▸ **Data shown**:
↓↓↓

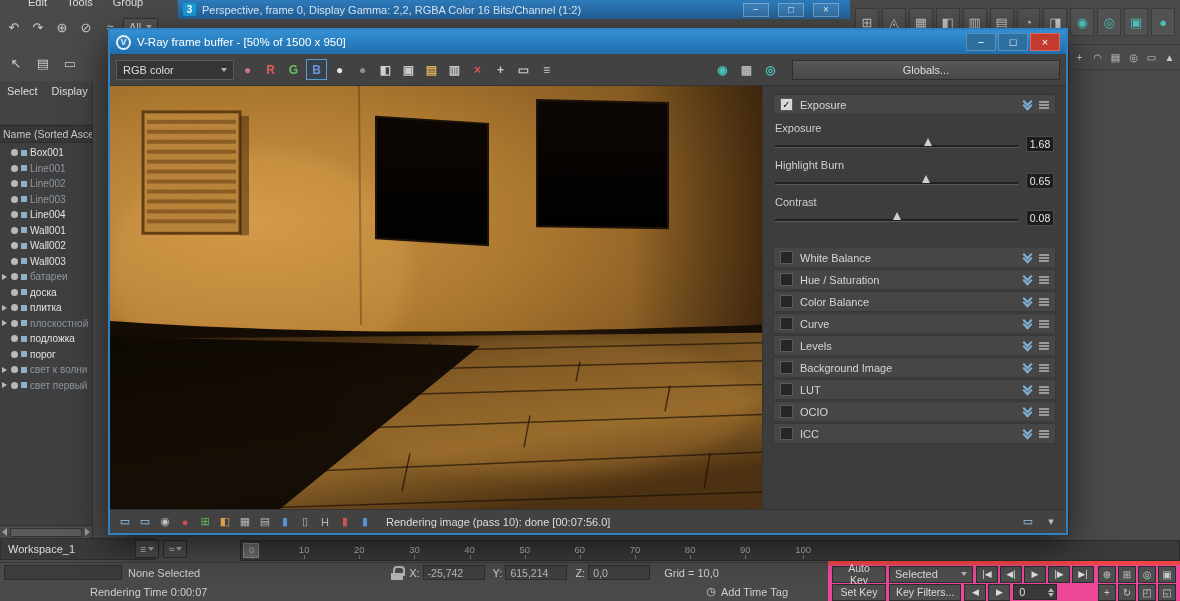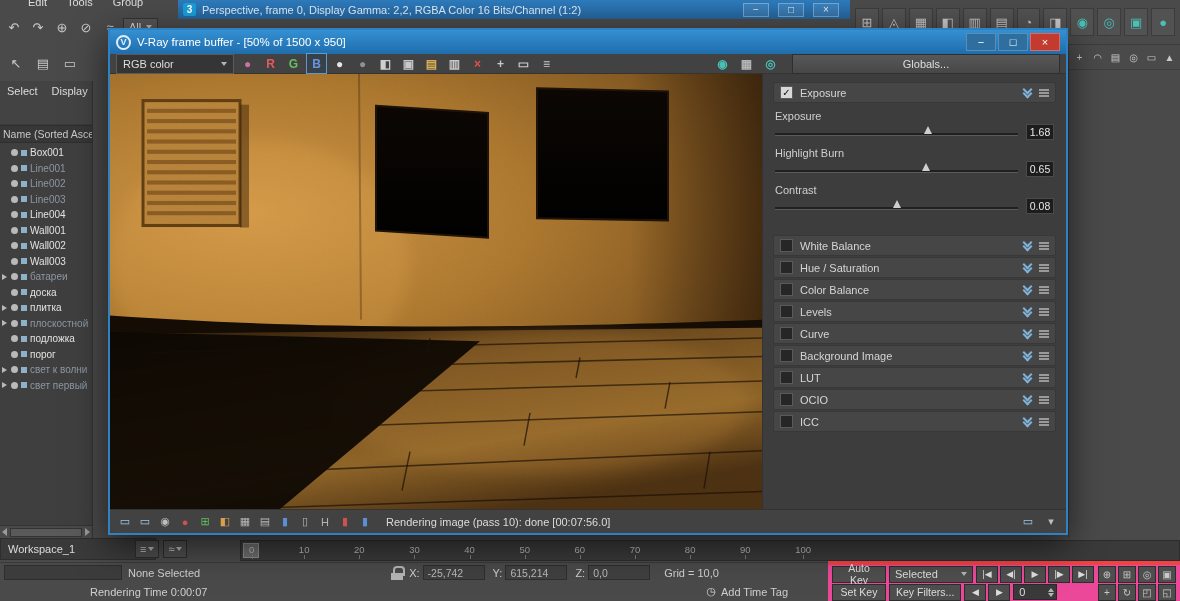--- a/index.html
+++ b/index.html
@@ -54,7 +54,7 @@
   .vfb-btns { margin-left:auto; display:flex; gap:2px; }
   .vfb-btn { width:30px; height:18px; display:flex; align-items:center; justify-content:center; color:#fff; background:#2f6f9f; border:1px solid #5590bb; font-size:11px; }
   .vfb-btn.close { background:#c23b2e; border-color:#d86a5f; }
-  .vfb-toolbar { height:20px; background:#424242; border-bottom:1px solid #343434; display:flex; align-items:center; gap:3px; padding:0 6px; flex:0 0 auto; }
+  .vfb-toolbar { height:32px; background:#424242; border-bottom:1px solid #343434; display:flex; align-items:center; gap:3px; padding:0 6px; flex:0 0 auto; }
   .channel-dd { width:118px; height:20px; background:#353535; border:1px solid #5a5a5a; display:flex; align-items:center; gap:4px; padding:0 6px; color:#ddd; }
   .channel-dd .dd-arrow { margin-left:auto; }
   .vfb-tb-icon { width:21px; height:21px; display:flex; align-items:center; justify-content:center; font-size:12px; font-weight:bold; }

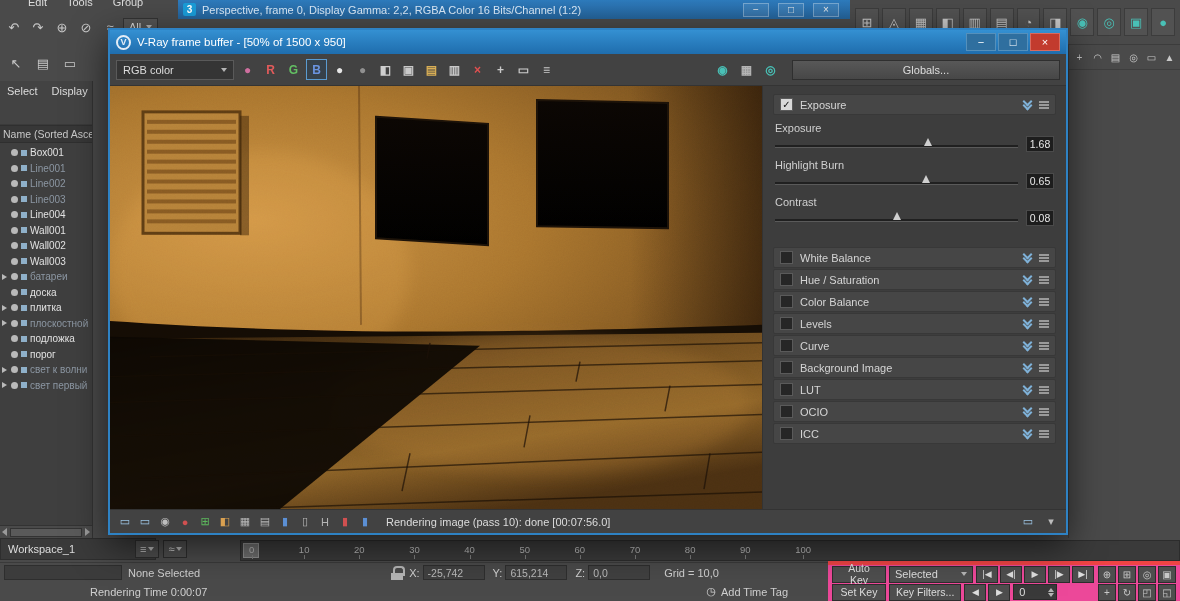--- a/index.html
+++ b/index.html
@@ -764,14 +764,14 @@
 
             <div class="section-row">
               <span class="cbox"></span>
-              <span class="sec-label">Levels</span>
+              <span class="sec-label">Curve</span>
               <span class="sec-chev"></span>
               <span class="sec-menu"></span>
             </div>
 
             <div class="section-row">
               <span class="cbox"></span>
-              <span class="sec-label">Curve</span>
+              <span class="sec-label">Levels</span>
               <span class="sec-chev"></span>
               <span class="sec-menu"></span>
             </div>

↑↑↑
↓↓↓

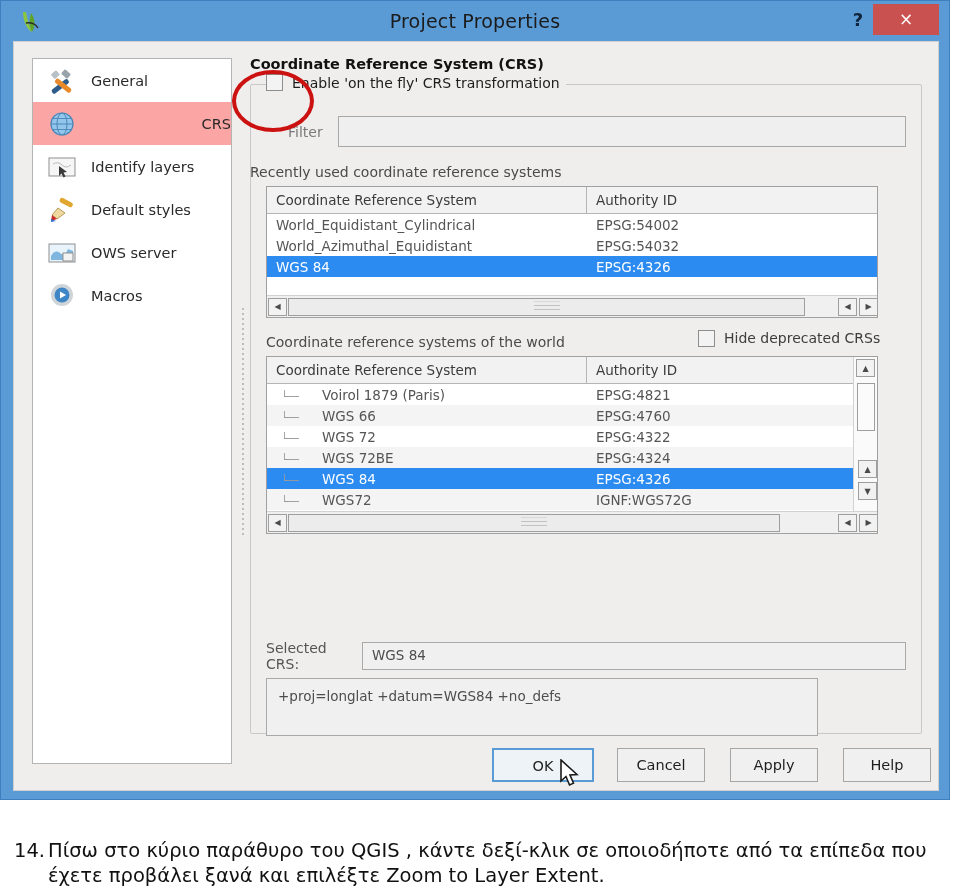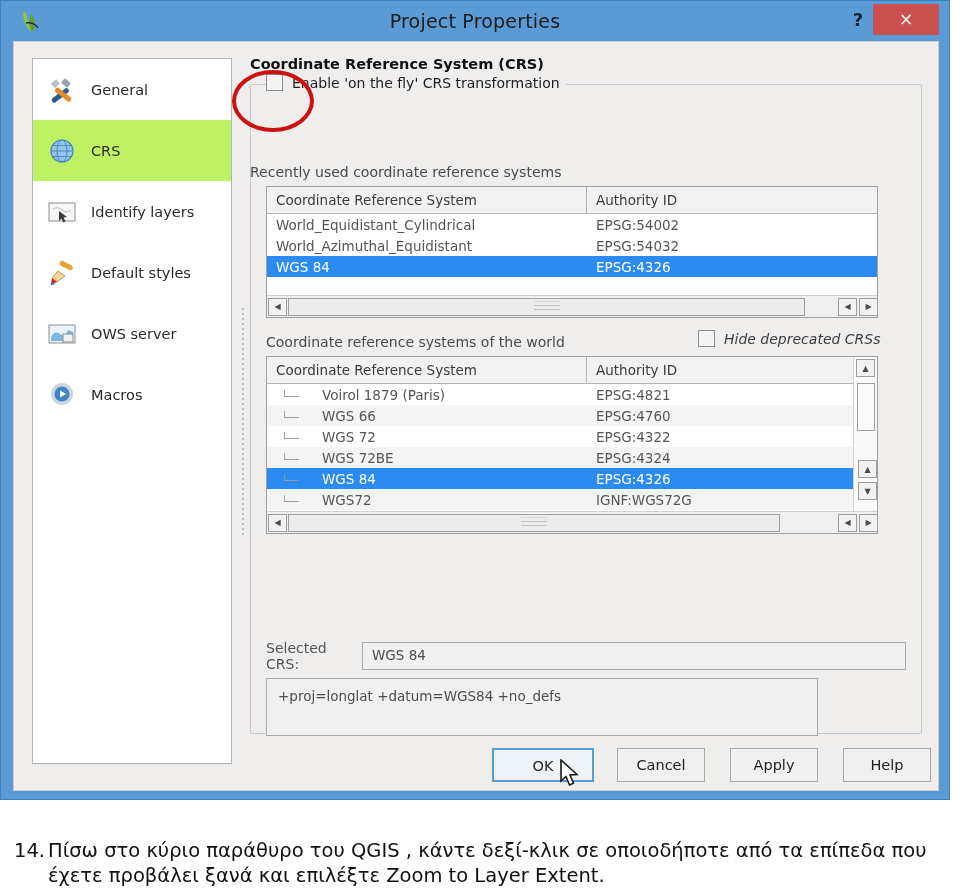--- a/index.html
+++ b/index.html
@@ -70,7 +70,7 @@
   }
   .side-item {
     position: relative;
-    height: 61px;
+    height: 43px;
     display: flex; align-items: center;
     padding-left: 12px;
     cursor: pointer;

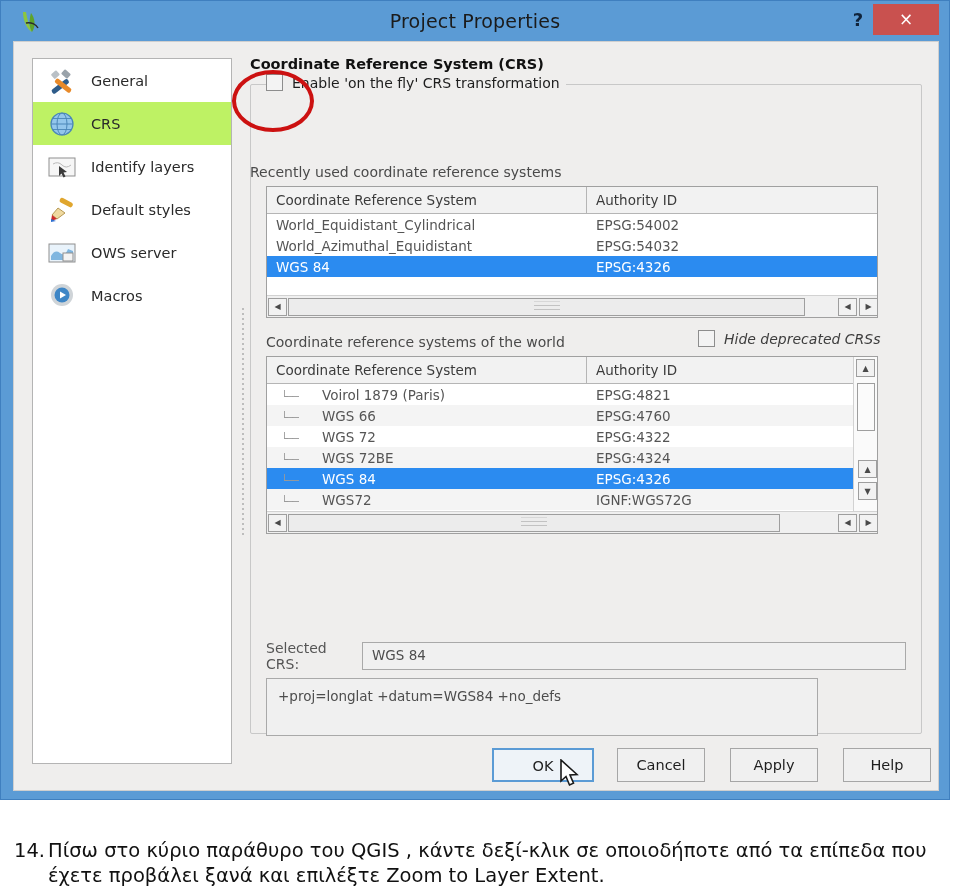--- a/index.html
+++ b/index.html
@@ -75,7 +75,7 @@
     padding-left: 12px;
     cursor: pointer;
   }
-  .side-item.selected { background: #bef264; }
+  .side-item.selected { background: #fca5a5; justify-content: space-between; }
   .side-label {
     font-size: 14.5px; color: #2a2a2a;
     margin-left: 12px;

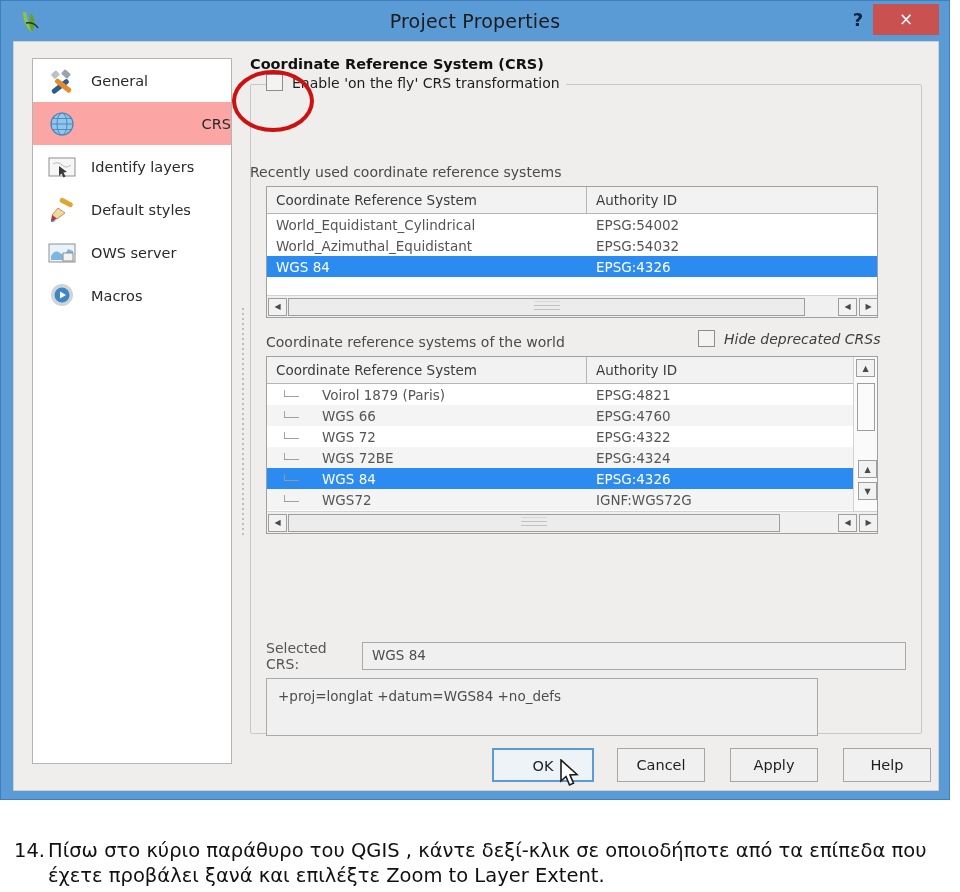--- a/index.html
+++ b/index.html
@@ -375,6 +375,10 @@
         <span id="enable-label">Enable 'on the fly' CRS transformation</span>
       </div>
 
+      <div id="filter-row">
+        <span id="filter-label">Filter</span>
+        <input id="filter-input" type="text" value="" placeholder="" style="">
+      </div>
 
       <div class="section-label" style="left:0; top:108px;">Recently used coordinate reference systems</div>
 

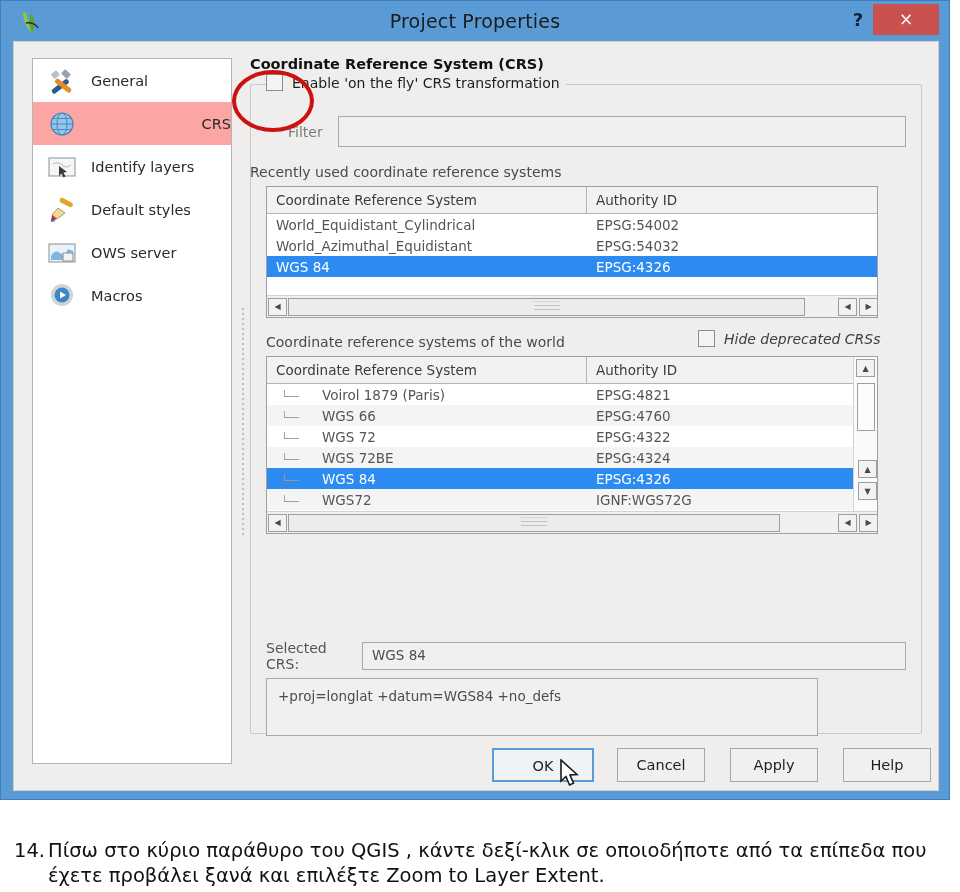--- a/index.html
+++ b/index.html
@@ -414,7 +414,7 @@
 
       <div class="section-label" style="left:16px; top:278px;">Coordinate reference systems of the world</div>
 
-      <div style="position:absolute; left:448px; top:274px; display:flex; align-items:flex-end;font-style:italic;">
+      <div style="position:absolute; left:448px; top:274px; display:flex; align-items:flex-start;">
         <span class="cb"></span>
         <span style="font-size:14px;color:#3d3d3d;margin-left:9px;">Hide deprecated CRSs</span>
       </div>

↑↑↑
↓↓↓

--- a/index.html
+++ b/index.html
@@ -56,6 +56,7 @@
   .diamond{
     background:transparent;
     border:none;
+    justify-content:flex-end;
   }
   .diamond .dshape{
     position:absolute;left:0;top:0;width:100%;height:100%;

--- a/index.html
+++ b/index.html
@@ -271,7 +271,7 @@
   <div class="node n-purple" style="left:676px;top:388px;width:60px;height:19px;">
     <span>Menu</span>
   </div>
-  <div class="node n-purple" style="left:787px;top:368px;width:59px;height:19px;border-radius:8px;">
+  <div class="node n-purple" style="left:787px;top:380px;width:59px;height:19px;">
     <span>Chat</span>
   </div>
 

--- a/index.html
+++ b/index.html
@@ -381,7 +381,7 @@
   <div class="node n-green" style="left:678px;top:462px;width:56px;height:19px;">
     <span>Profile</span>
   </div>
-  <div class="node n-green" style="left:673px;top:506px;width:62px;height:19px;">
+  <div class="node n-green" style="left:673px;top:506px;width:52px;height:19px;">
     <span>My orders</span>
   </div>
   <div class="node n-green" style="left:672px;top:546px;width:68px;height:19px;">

↑↑↑

Find the lines above that include the string "absolute" and copy them.

▸ **Answer section**:
-      <div style="position:absolute; left:448px; top:274px; display:flex; align-items:flex-end;font-style:italic;">
+      <div style="position:absolute; left:448px; top:274px; display:flex; align-items:flex-start;">
     position:absolute;left:0;top:0;width:100%;height:100%;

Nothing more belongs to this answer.